Have you ever had cursed yarn? That yarn that just WILL NOT be made into a project, no matter how much you try to force it into a mold? I have been struggling with one of these yarns for almost a year and I think I'm at the point where I just can't look at it anymore. I don't even want to deal with frogging back the latest attempt. I just don't want to touch or look at this yarn anymore. It may just turn me off of Cascade 220 all together.



It all started innocently enough. My husband let me get the Rogue pattern after much waiting. I downloaded the pattern, printed it out, and started plotting. My Rogue wanted to be red. A deep, rich, crimson red. We had the perfect 220 color at the store and I thought it would make a fantastic Rogue. I knew I'd have to knit it a little looser than I like to knit my sweaters, but with all that cable work, looser is better, right? With this 220, the answer is WRONG. Looser means pills. As your knitting with the yarn. The finished part of the sweater was pilling as it sat on my lap and I worked on the remainder of the sweater. Shortly before dividing for the arm holes, I decided that this would not work. I couldn't wear a sweater that pilled this much. Rogue deserved better.



So I frogged nearly a month of work. I frogged my beautiful cables that I'd agonized over. I frogged the pocket that drove me nuts, trying to get it to seamlessly attach the way the pattern asked me to. I frogged it all. And the yarn sat in my stash for the next 6 months contemplating it's indiscretions.



I thought time was all it needed. I pulled it out from time to time to see if it was ready to be recreated. It stubbornly refused to tell me what it wanted to be. It didn't want to be felted (except into cat toys for my downstream SP), it didn't want to be a knit sweater, it didn't want to be a bag, it didn't want to be a hat, scarf or mittens. It wanted to be obnoxious, beautiful, and impossible to use.

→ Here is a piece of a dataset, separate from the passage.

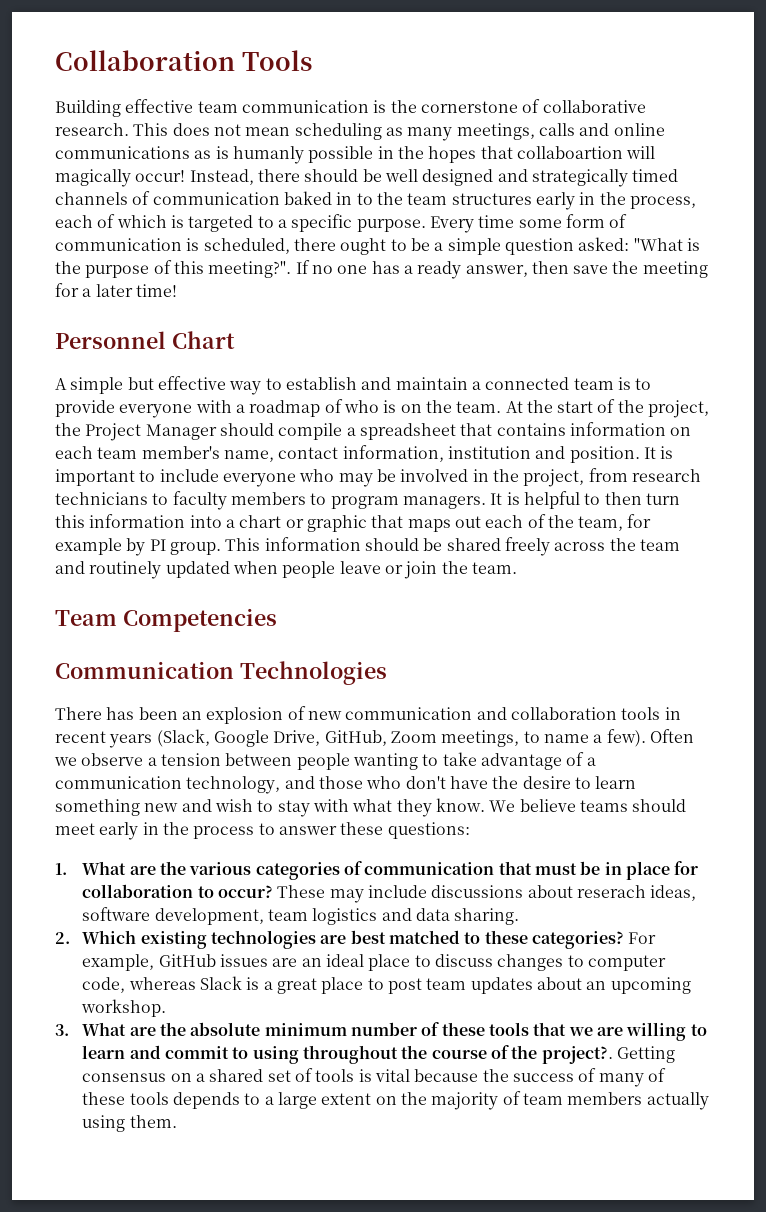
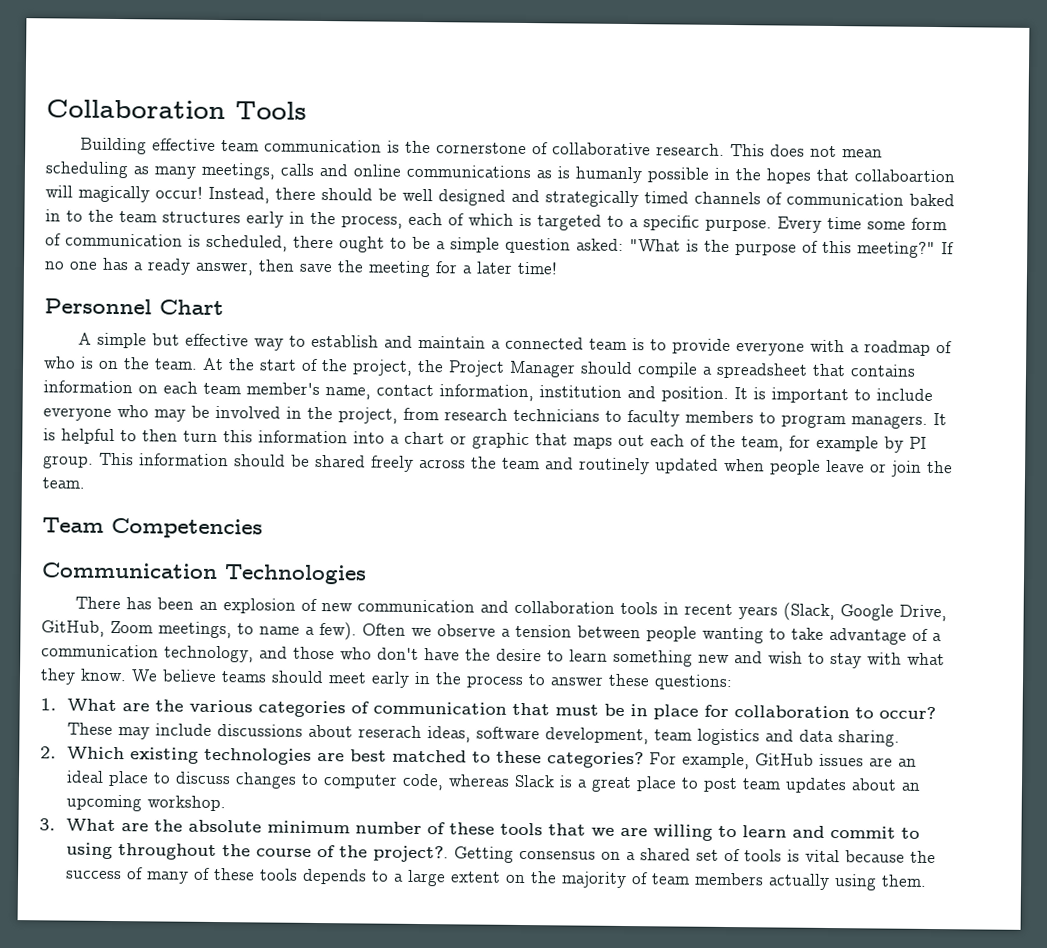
[208,261,292,278] meeting?". -> [857,241,936,259] meeting?"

3 weeks ago I found a crocheted trench coat pattern that I knew it could become. I powered through the back and the first front. It was cooperating! It could become this jacket.

I started on the second panel knowing I was going to be close on yarn. Very close. As written, I would be about 200 yards short of the pattern's required yarn. But the next size up was 3 inches larger in the chest and called for the same number of balls. And I was doing so many mods to cut down on yarn: I shortened it by 5 inches in length, wasn't going to do the stand-up collar or the belt, and my sleeves were going to be at least 2 inches shorter. I thought I would be ok. So into the second panel I go. The increases and decreases for waist shaping are giving me a few issues on this panel, but I figure it out and soldier through.

I end my panel with one remaining ball in the existing dyelot. 1 ball and 2 sleeves. Each front panel took about 1.5 balls. The back took about 3 balls. I was in deep doo for the sleeves. So I checked the store for the same dyelot - no go (the yarn was a year old, I wasn't expecting much). I put out my plea on various message boards. Not a nibble. So I decided that I'd be resourceful and make the new dyelot work.

Split the last ball of original and the ball of new dyelot and started the first sleeve with half a ball of the new. When it was getting low I slowly faded into the old dyelot so the sleeve would match at the seam. Problem #1: the new dyelot was considerably denser than the old. The gauge was the same, but the density of the fabric was considerably different. I decided to push forward anyway, I just wanted this thing DONE!

I was still very close on yarn, but now the sleeve cap shaping was looking... Odd... Short... Just not right. I normally do my sweaters in the round, either top down or bottom up, with raglan sleeves and wasn't quite sure if it was looking normal or not, since I have little to no experience in this area. So I took my sleeve, and I took my assembled back & front (joined only at the shoulder to make seaming the sleeves easier) and I laid them out in the way I assumed they went together.

Well that looked even more odd. So I waited for my crochet-guru boss to come in. I tell her the yarn is cursed and ask if she knows what's wrong with my sleeve cap.With the way she's looking at it, I know something is majorly screwy with it! She's trying not to laugh and manipulating the sleeve and sweater, trying to see how they'll go together. At this point, it's either laugh or cry, so I start laughing.

"Think we should have a long vest for display this winter?" I ask. She laughs, says that's a great idea and pulls out some faux fur to trim it with.

So now, what do I do to punish the sleeve? It needs an appropriate funeral so that I don't have to work with this yarn again! I'll put pictures up this weekend of the "vest." The fur turned out pretty cute, not something I normally do, but cute. Very much in my boss' style.